23.2.10

Pourquoi écrire ?

Pour quelle raison noircir des pages ?
Demande-t-on
À l’oiseau pourquoi il vole,
Au vent pourquoi il souffle,
À la neige pourquoi elle tombe ?

L’homme exécute
Quantité d’actes insignifiants
Chaque jour
Sans s’interroger sur leur bien-fondé.
Mais, quand il s’agit d’art,
Plus particulièrement de littérature,
Et encore plus précisément de poésie,
Il faudrait avoir un motif exprès.

Pourquoi vivre ?
Pour quoi se démener ?
Pour embellir le monde,
L’adoucir par des actions concrètes ?
Comment apporter du bonheur aux autres ?
Comment œuvrer pour la paix universelle
Et le respect de la planète
Sans prendre soin de soi-même ?

Une voie ?
Former des textes,
Au stylo, au clavier.
Donner naissance à ses rêves.
Exprimer ses démons pour les terrasser.
Épicer son quotidien
Avec des mots de feu, de jeu, de je.
Commencer par accueillir la gaieté.
Cultiver son propre jardin de joie,
Puis en savourer les fruits.
Alors, réconcilié avec l’existence,
Les partager avec ses proches,
Avec l’humanité.

Qu’importe la postérité ?
Demain l’oubli du récit.
Écrire pour égayer son chemin.
Composer aujourd’hui,
Dans la brièveté de sa vie,
Sur la portée des humains.

Dessiner des mains

Si je savais dessiner,
Je dessinerais des mains,
Des mains d’ouvrier,
Massives et franches,
Rongées par le béton,
Usées par le travail et les intempéries.

Des mains de boulanger,
Consciencieuses et précises,
Nourricières,
Pétries de traditions,
Blanches de farine,
Fleurant la gourmandise.

Des mains de pianiste,
Douces et belles,
Oiseaux poétiques
Ciselant la sonate du temps,
Invitation au voyage.

Des mains d’écrivain,
Avec un durillon sur le majeur,
Tachées d’encre,
Polies par le papier,
Repliées sur la saveur des mots,
Bâtisseuses de rêves.

Des mains d’amant,
Tendres et fébriles,
Orfèvres de caresses,
Aimants de voluptés,
Sculptrices de frissons.

Je regarde mes mains.
Elles sont vives et maigres,
Courageuses et tendres.
Elles me ressemblent.
Comme moi,
Elles ne savent pas dessiner.

Sonnet de l’autre bout du monde

Mon amie, je t’envoie de l’autre bout du monde
Ces mots sur la photo du village fleuri,
Où je tisse aujourd’hui mon bonheur à l’abri
Du foyer, où l’ennui souille chaque seconde.

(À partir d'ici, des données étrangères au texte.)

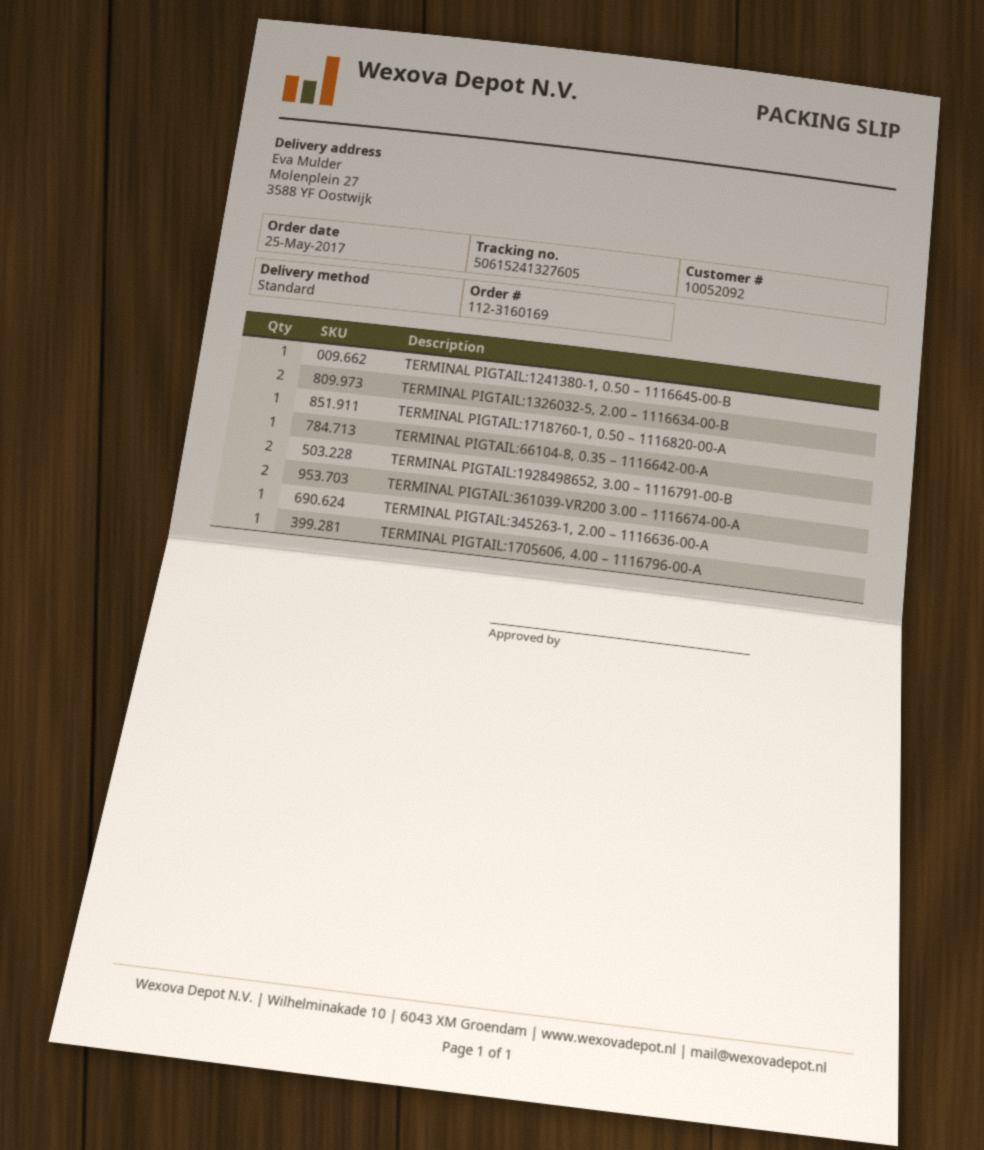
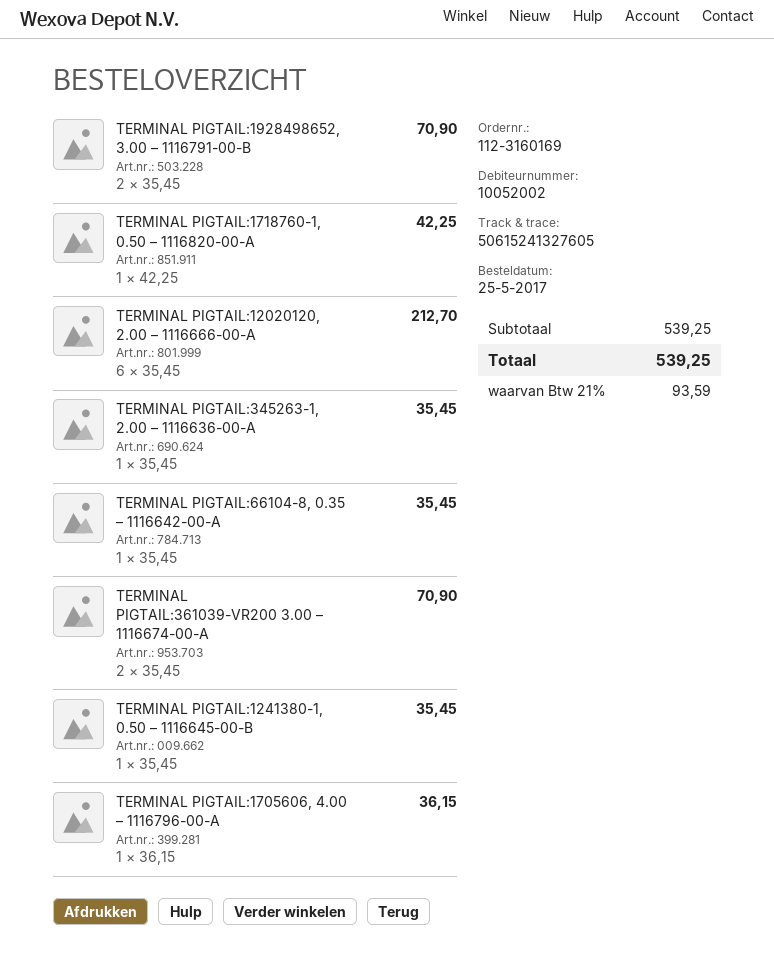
customer number: 10052092 -> 10052002
TERMINAL PIGTAIL:1326032-5, 2.00 – 1116634-00-B: 2 -> none
TERMINAL PIGTAIL:12020120, 2.00 – 1116666-00-A: none -> 6

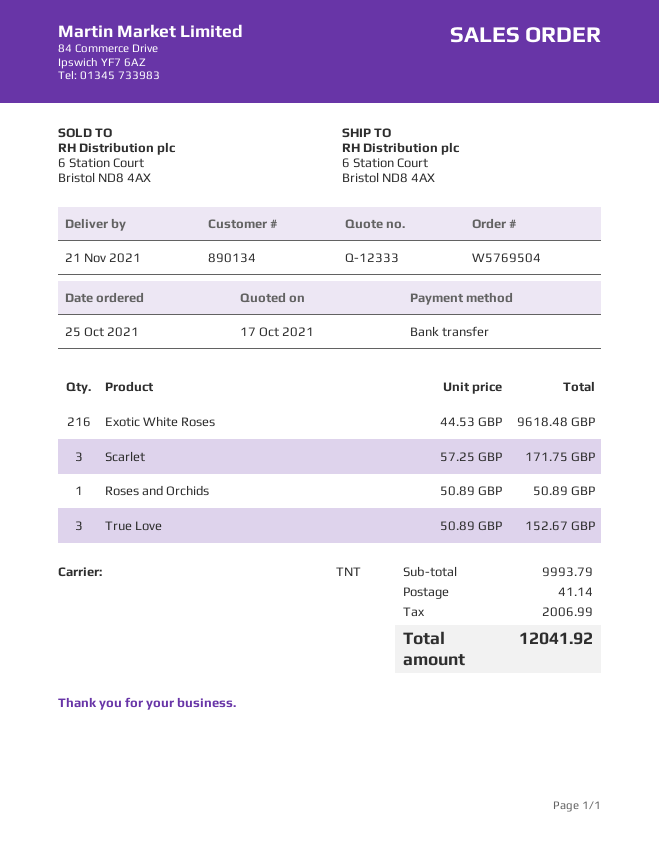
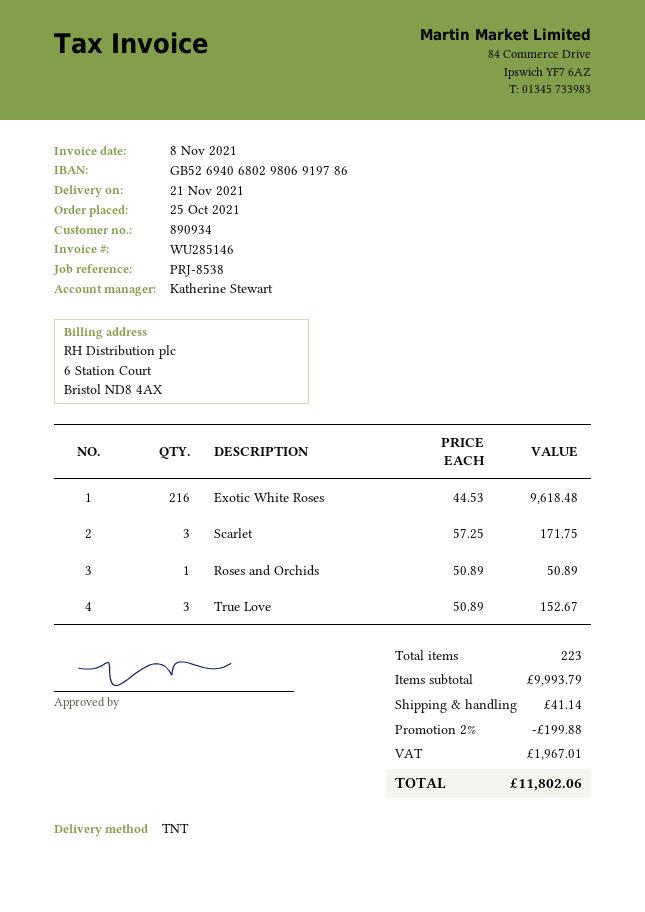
customer number: 890134 -> 890934
discount: none -> 2% = 199.88
tax: 2006.99 -> 1967.01
total: 12041.92 -> 11802.06

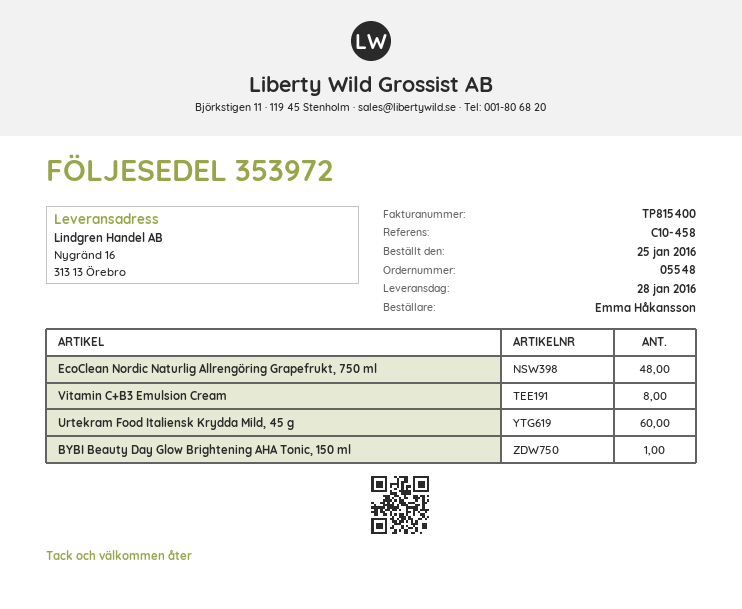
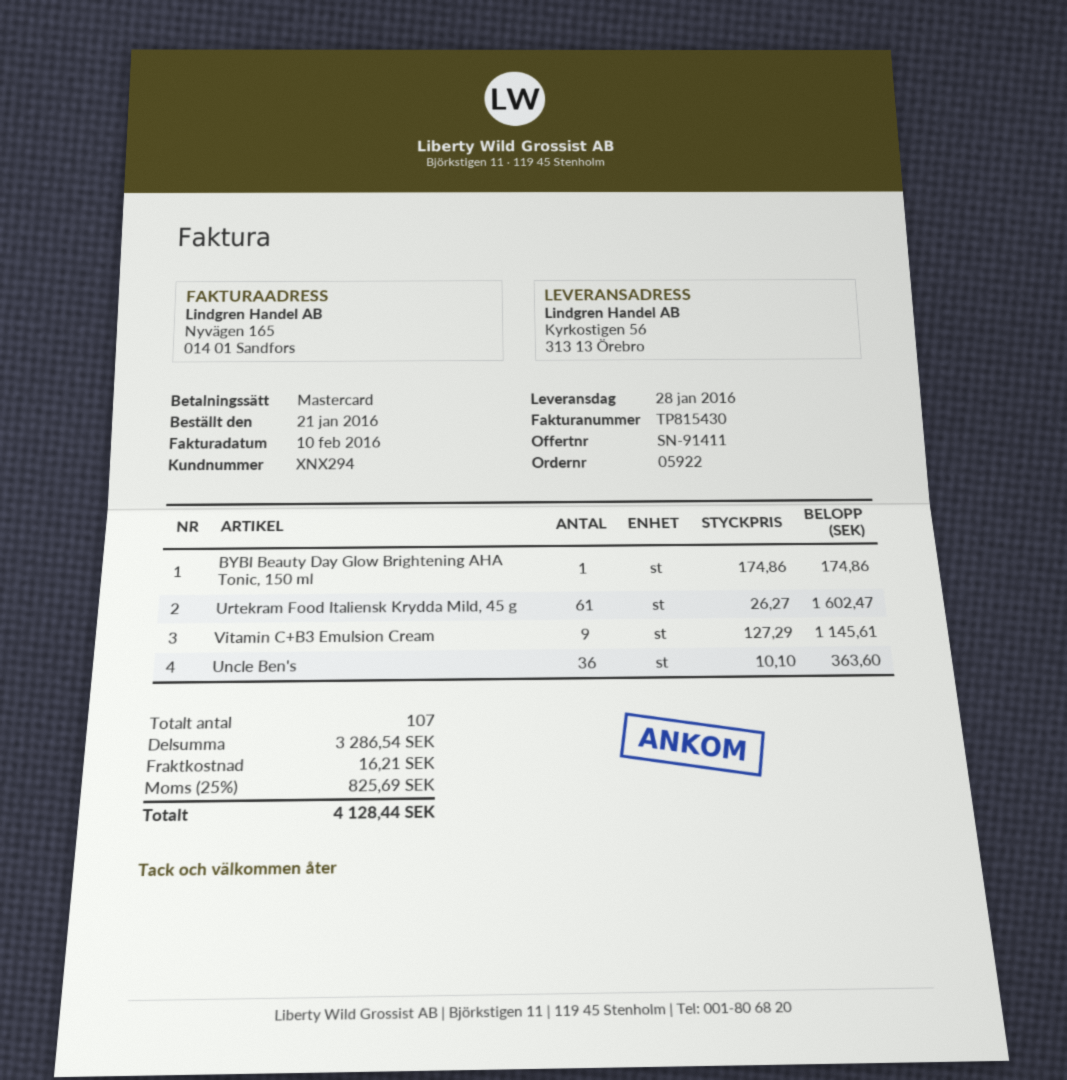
order number: 05548 -> 05922
order date: 2016-01-25 -> 2016-01-21
invoice number: TP815400 -> TP815430
ship to: Nygränd 16, 313 13 Örebro -> Kyrkostigen 56, 313 13 Örebro
EcoClean Nordic Naturlig Allrengöring Grapefrukt, 750 ml: 48 -> none
Vitamin C+B3 Emulsion Cream: 8 -> 9
Urtekram Food Italiensk Krydda Mild, 45 g: 60 -> 61
Uncle Ben's: none -> 36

Je garde en mes pensées tes douces boucles blondes,
Ton visage charmant sitôt que tu souris,
Ma joie d’ôter ta robe à motifs blancs et gris,
Le rouge du plaisir sur tes pommettes rondes.

Mais, griffé par le temps, notre amour se flétrit.
Notre complicité s’étouffe dans nos cris.
Sur nos désirs éteints, notre colère gronde.

Lorsque tu recevras ce sonnet, que j’écris
À l’encre des splendeurs dont l’univers abonde,
J’aurai déjà repris ma course vagabonde.